ANNE COMMET, PORTRAIT D’ARTISTE
Anne Commet, Les Vagues, 2022, vidéo HD diptyque, 3’30 mn
PORTRAIT D’ARTISTE / Anne Commet
par Xavier Bourgine
Anne Commet, le choix de la beauté
Les toiles d’Anne Commet ont le pouvoir d’embrayer sur des expériences sensorielles multiples, petites perceptions leibniziennes diffuses, qui se recomposent dans l’imprécision de la mémoire avec la certitude des paramnésies, nous faisant prendre conscience non seulement de leur force suggestive intacte, mais encore de la relativité des valeurs de ses expériences, aisément malléables. Des réponses plastiques originales sont ainsi trouvées à des questions restées depuis les années 1970 des champs ouverts d’expérimentation : interaction entre les médiums et entre les sens, niveaux de lecture et de perception, valeur esthétique ou politique de l’art, contemporanéité ou modernité de la peinture, jusqu’aux antiennes de l’art total ou du conflit entre abstraction et figuration.
Car si Anne Commet est peintre et abstraite, son abstraction est aussi impure que sa photographie. Pas d’informel ici comme trait d’union des chapelles, mais une pratique du transfert et de la recomposition. Les toiles, comme les impressions photographiques, ne sont pas des positifs immédiatement peints ou développés, mais sont médiatisées par l’intermédiaire d’un ou de plusieurs reports, grâce à une technique inspirée du monotype, qui donne lieu à des jeux de grains, de texture et de profondeur. La photographie s’enrichit alors d’un supplément d’âme pictural et la peinture se voit démultipliée à l’échelle de tout un jeu synesthétique, propre à restituer le bouquet des sensations et des souvenirs.
Comme le rappelle Jean Clair en 1972 (Art en France, Une nouvelle génération), citant Proust à propos de l’enquête, de la trace et de la configuration d’objets, « la réalité ne se forme que dans la mémoire ». C’est à de tels portraits d’instant qu’aboutit Anne Commet par ses configurations photo-picturales.
Nul besoin, comme dans Respirare l’ombra de Giuseppe Penone, d’une salle entière tapissée de feuilles de laurier, parfois complétée de diffuseurs de parfum artificiel ; nul besoin, comme lors d’une exposition en 1997, « Odeurs… une odyssée », où Jacques Caumont posait aux artistes invités la question : « Quel cas faites-vous des odeurs ? », des jonchées de fleurs d’un Christian Boltanski ; nul besoin non plus des machineries fantastiques et des prodiges prétendus naturels imaginés par Raymond Roussel dans Impression d’Afrique, pour faire surgir, grâce à la seule ressemblance par contact chère à Georges Didi-Huberman, la magie et la beauté qui transparaissent dans le presque-rien d’un quotidien ou d’une promenade méditerranéenne, qu’on suppose volontiers varoise (Soleil et mer, 2023).
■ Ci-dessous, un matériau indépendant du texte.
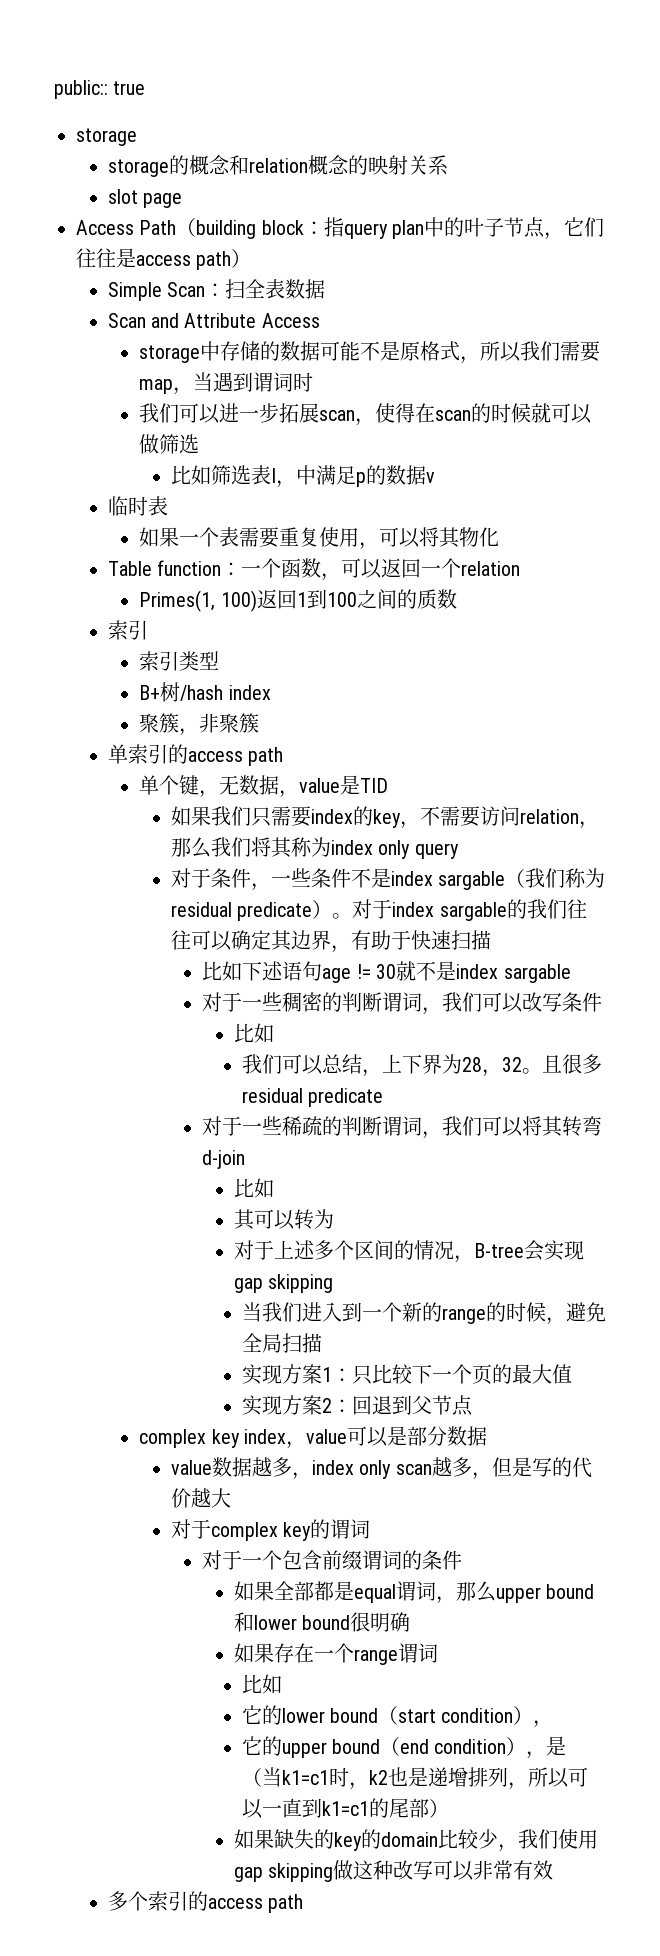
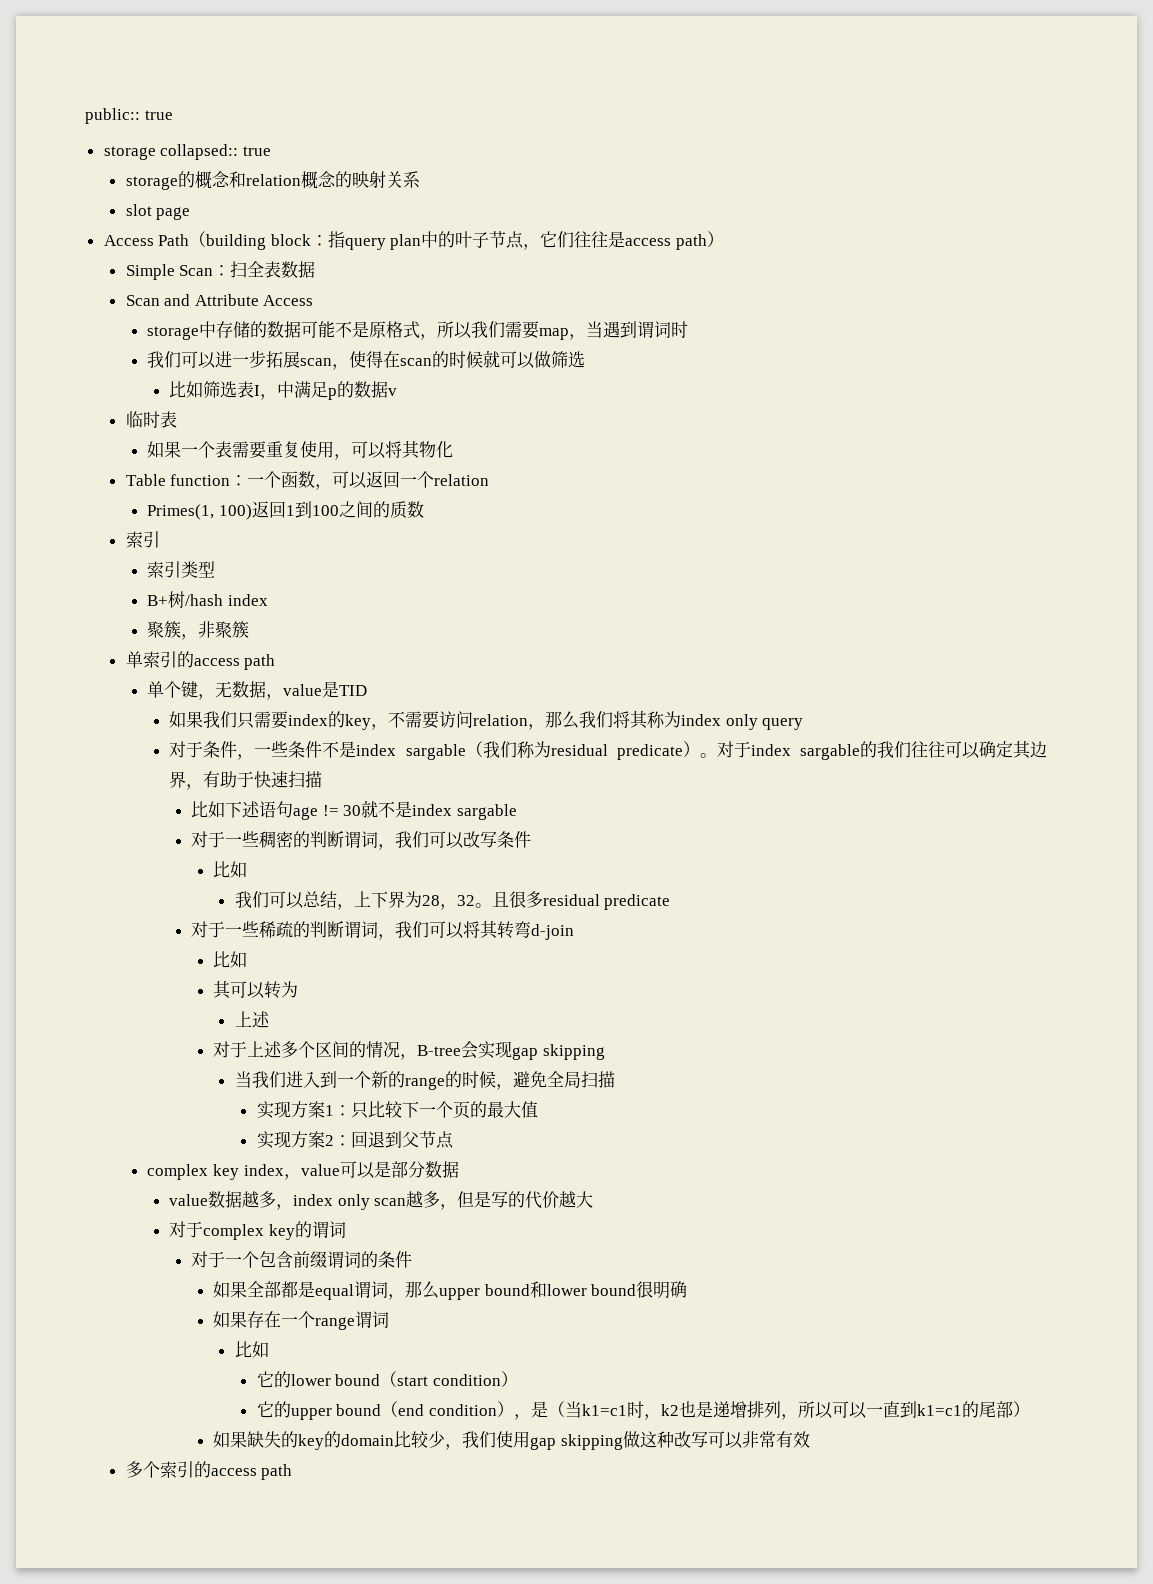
  public:: true
- storage
+ storage collapsed:: true
  其可以转为
+ 上述
- 它的lower bound（start condition），
+ 它的lower bound（start condition）

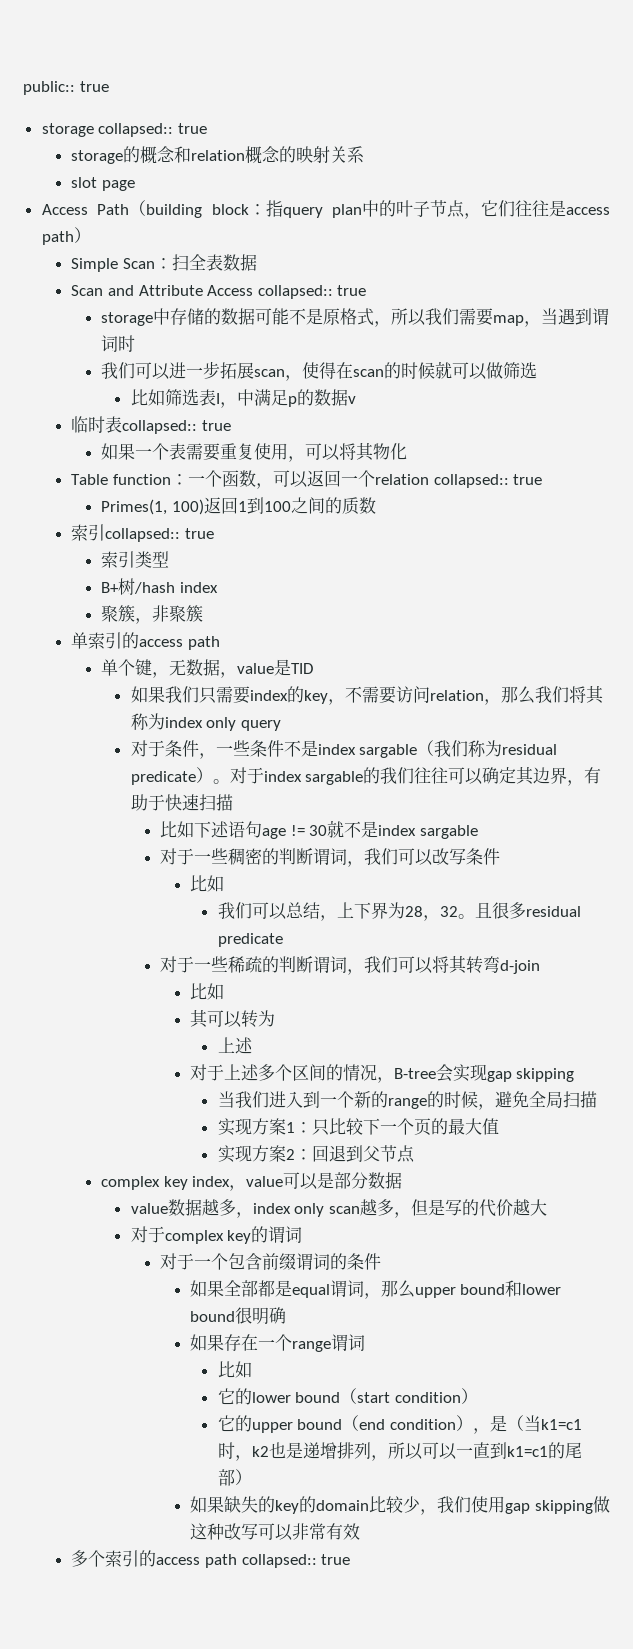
- Scan and Attribute Access
+ Scan and Attribute Access collapsed:: true
- 临时表
+ 临时表collapsed:: true
- Table function：一个函数，可以返回一个relation
+ Table function：一个函数，可以返回一个relation collapsed:: true
  Primes(1, 100)返回1到100之间的质数
- 索引
+ 索引collapsed:: true
- 多个索引的access path
+ 多个索引的access path collapsed:: true

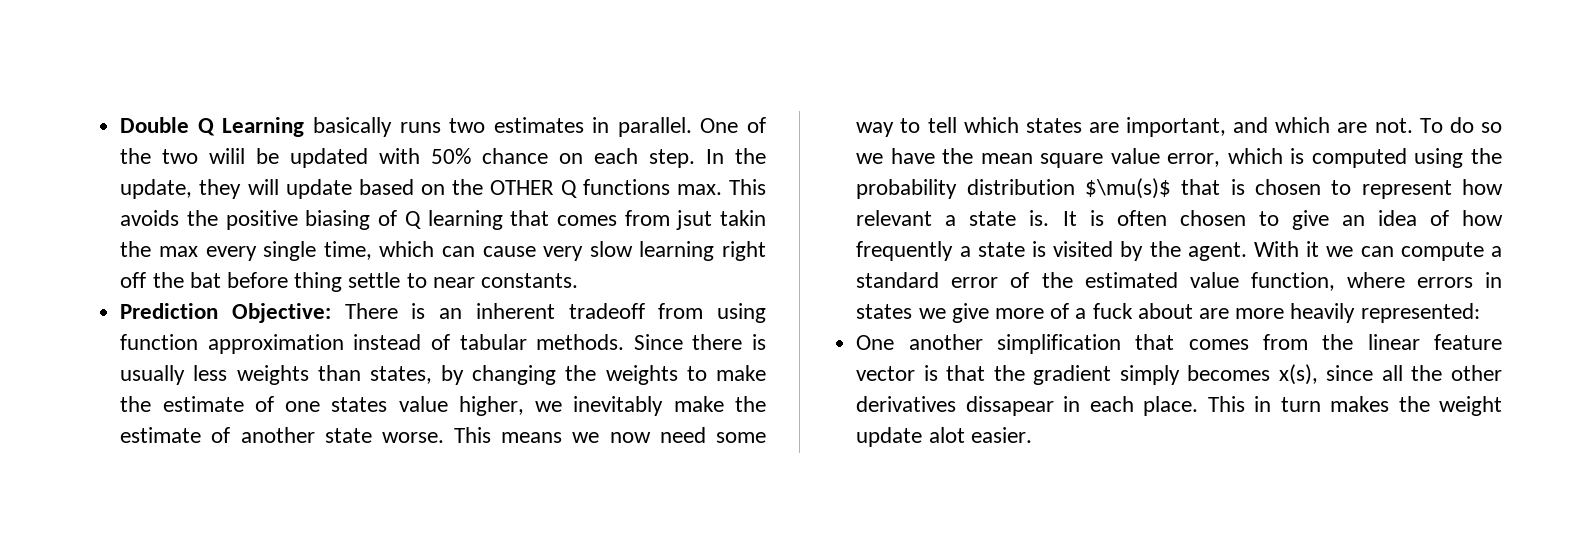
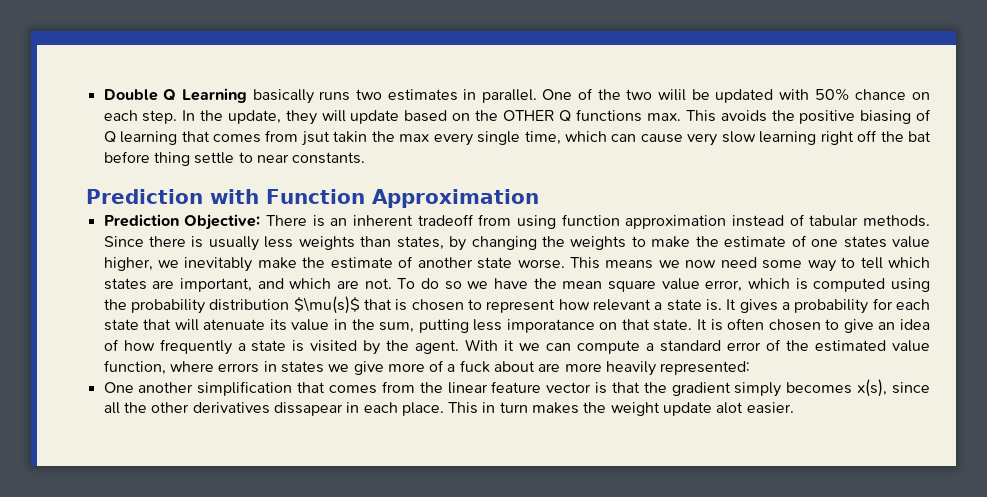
+ Prediction with Function Approximation
- It is often chosen to give an idea of how frequently a state is visited by the agent.
+ It gives a probability for each state that will atenuate its value in the sum, putting less imporatance on that state. It is often chosen to give an idea of how frequently a state is visited by the agent.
Cette économie de moyens ne revient pas à la rigueur d’un protocole. Le transfert et la recomposition autorisent virtuellement une infinité de sensations, convoquent une infinité d’images mais aussi de mots. Tout un champ littéraire se lève alors, les bivouacs des mimosas « à flanc de côteau du village » de René Char, les absinthes d’Albert Camus qui « prennent à la gorge », Les Vagues de Virginia Woolf, ici transposées à Port Cros (Les Vagues, 2022), ou les écrit d’Etel Adnan. Le plaisir de la beauté, la délectation du monde sont les boussoles qui guident ces assemblages photo-picturaux jusqu’à l’équilibre évocateur.
La beauté du monde, mais aussi celle de la peinture, sont parfaitement assumées et voilà une des valeurs, sinon la première, défendue par Anne Commet. Elle retrouve par elle cette vérité simple comme Camus : « le monde est beau, et hors de lui, point de salut ». A rebours d’une contemporanéité plastique où l’artiste-activiste se préoccupe parfois davantage de statement que de forme, Anne Commet défend avec sérénité un modernisme qui réinvestit sans ciller l’héritage solaire de Matisse au-dessus de la baie des Anges ou de Bonnard et son atelier au mimosa (Fleur barbare, 2023).
Pratiquant ainsi le « devoir d’indifférence que seul l’art peut opposer à la bestialité des hommes », appelé de ses vœux par Jean Le Gac dans La fiction, en 1994, Anne Commet cultive ainsi l’émerveillement, faculté à laquelle elle rend un hommage aussi efficace que fragmentaire (A nos émerveillements, 2023), grâce à des cadrages photographiques dont le hors-champ laisse à chacun le pouvoir d’imaginer la narration sans texte d’une œuvre sans grand discours, romance sans parole autour de souvenirs appartenant à toute mémoire.